TASK DETAILS => For every record, give an exact copy that has no pictures in it.

SUPPLIED MATERIAL =>

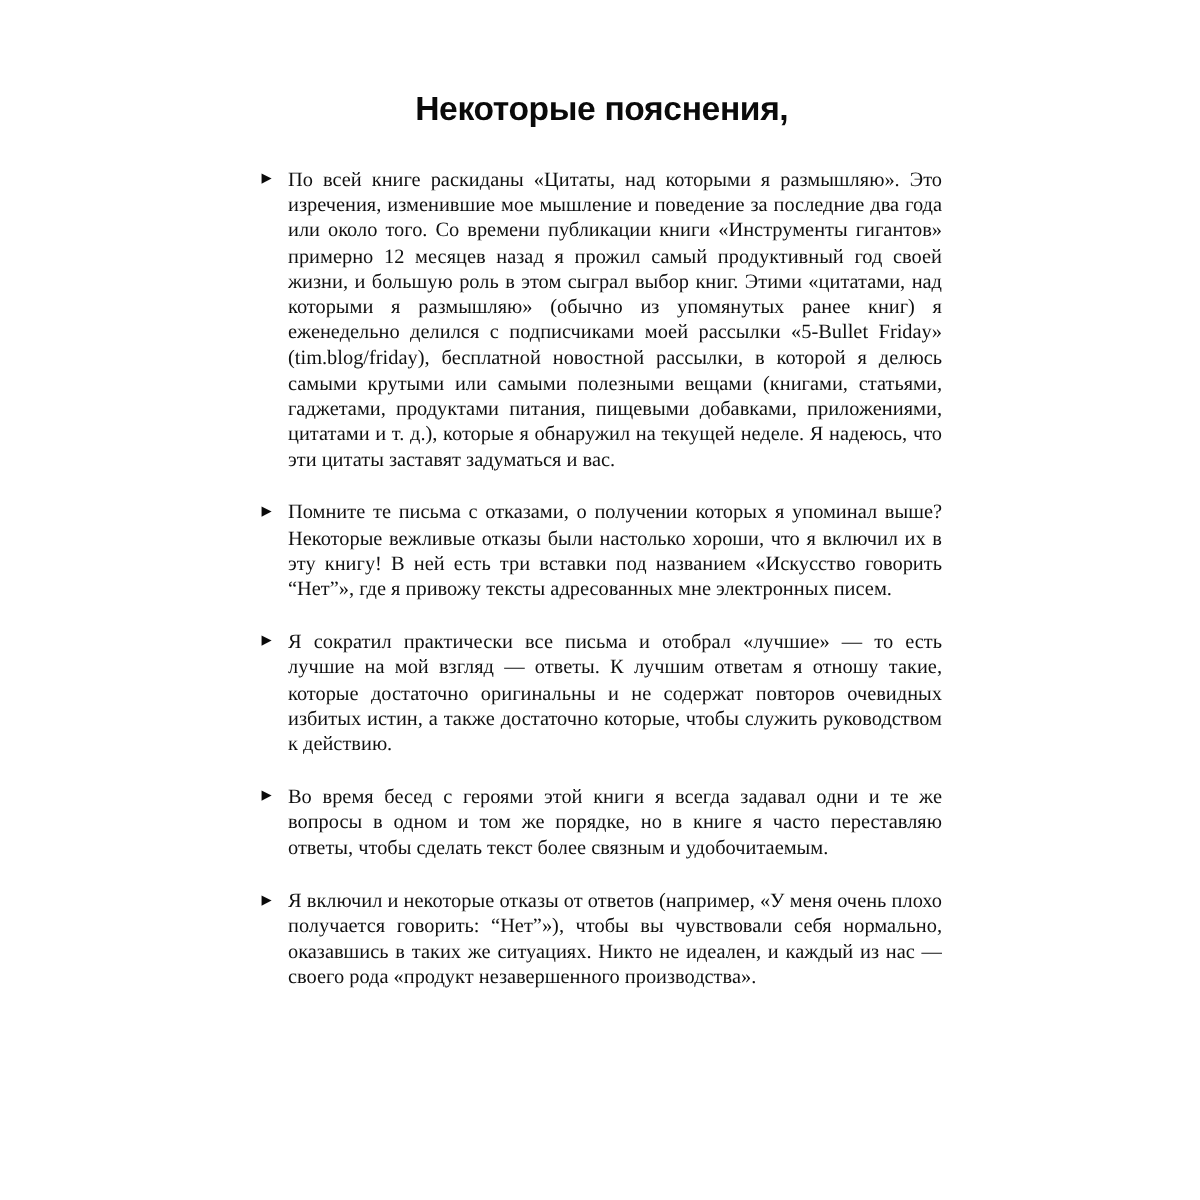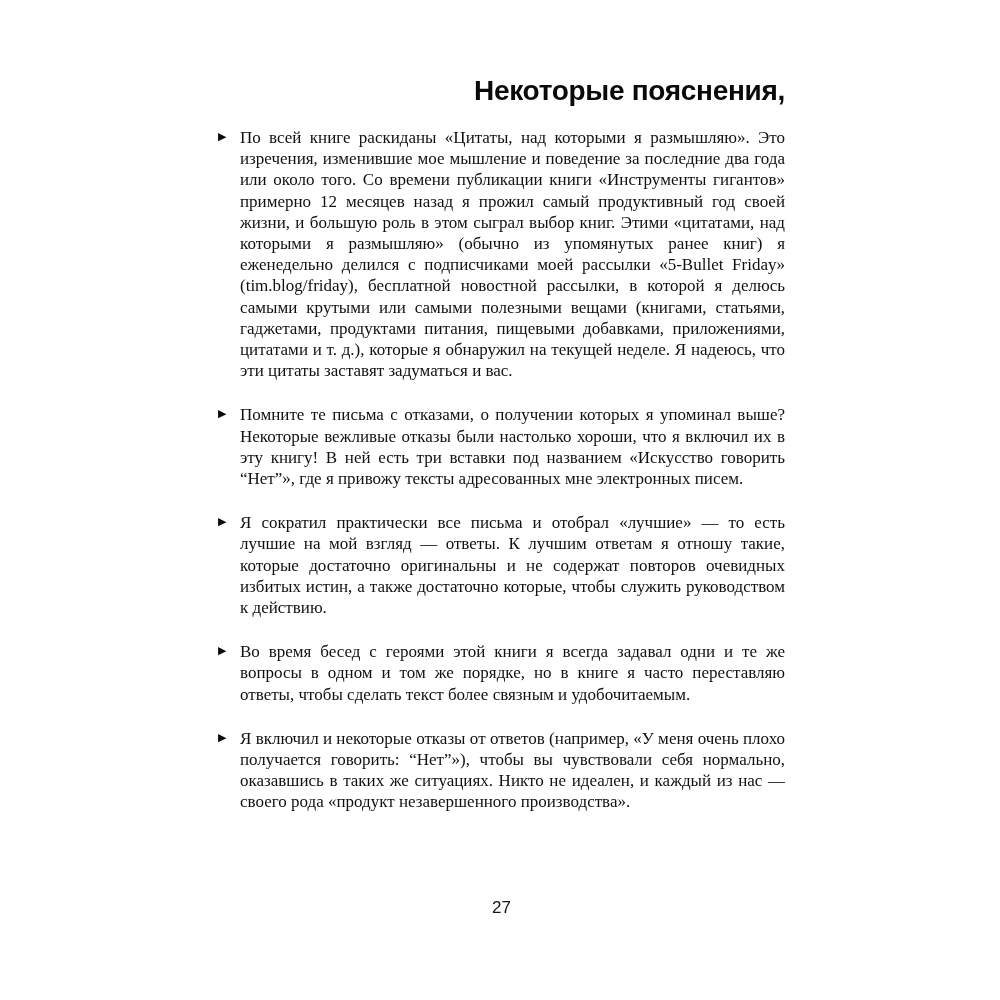--- a/index.html
+++ b/index.html
@@ -24,8 +24,8 @@
     font-size: 28px;
     line-height: 33px;
     letter-spacing: -0.3px;
-    text-align: right;
-    margin: 0 0 20px 0;
+    text-align: center;
+    margin: 0 0 32px 0;
     color: #0a0a0a;
   }
   .title .tline { display: block; }

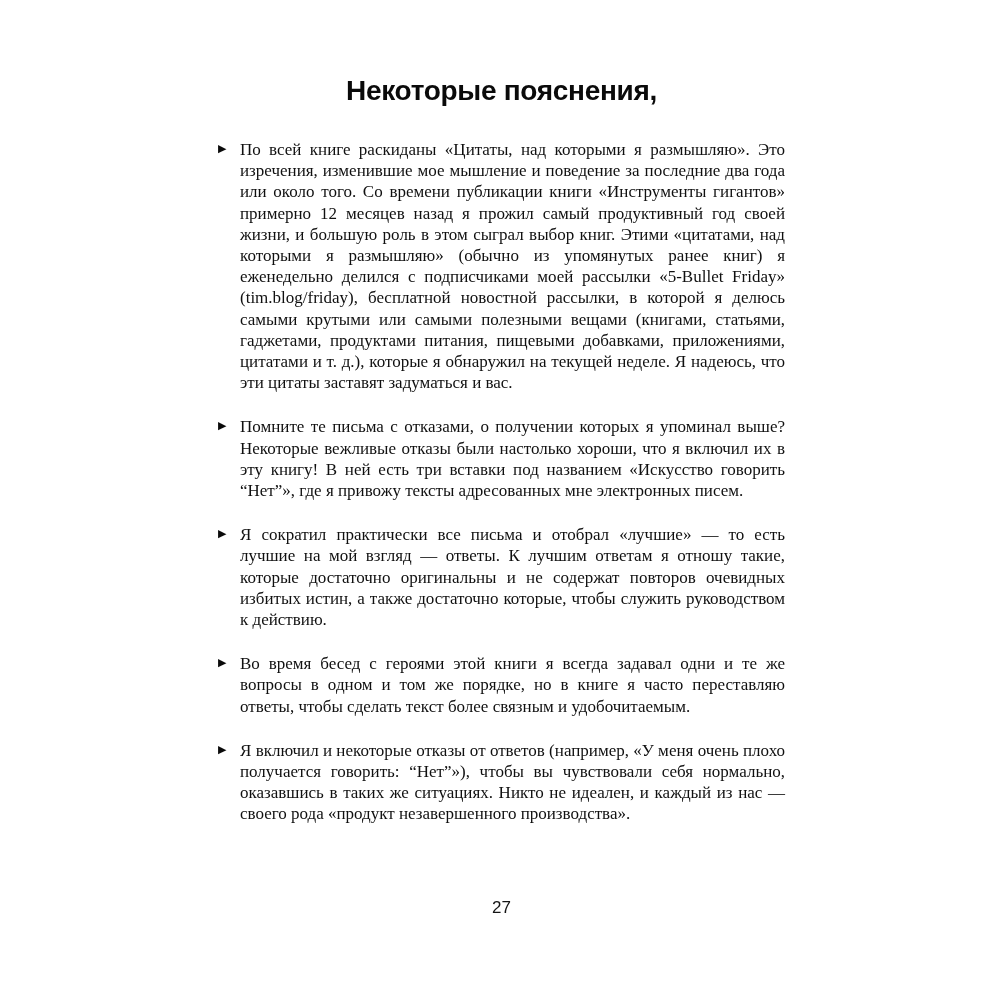--- a/index.html
+++ b/index.html
@@ -94,7 +94,6 @@
       </li>
     </ul>
   </div>
-  <div class="page-number">27</div>
 </div>
 
 </body></html>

ANSWER BOX =>
--- a/index.html
+++ b/index.html
@@ -24,8 +24,8 @@
     font-size: 28px;
     line-height: 33px;
     letter-spacing: -0.3px;
-    text-align: right;
-    margin: 0 0 20px 0;
+    text-align: center;
+    margin: 0 0 32px 0;
     color: #0a0a0a;
   }
   .title .tline { display: block; }

--- a/index.html
+++ b/index.html
@@ -94,7 +94,6 @@
       </li>
     </ul>
   </div>
-  <div class="page-number">27</div>
 </div>
 
 </body></html>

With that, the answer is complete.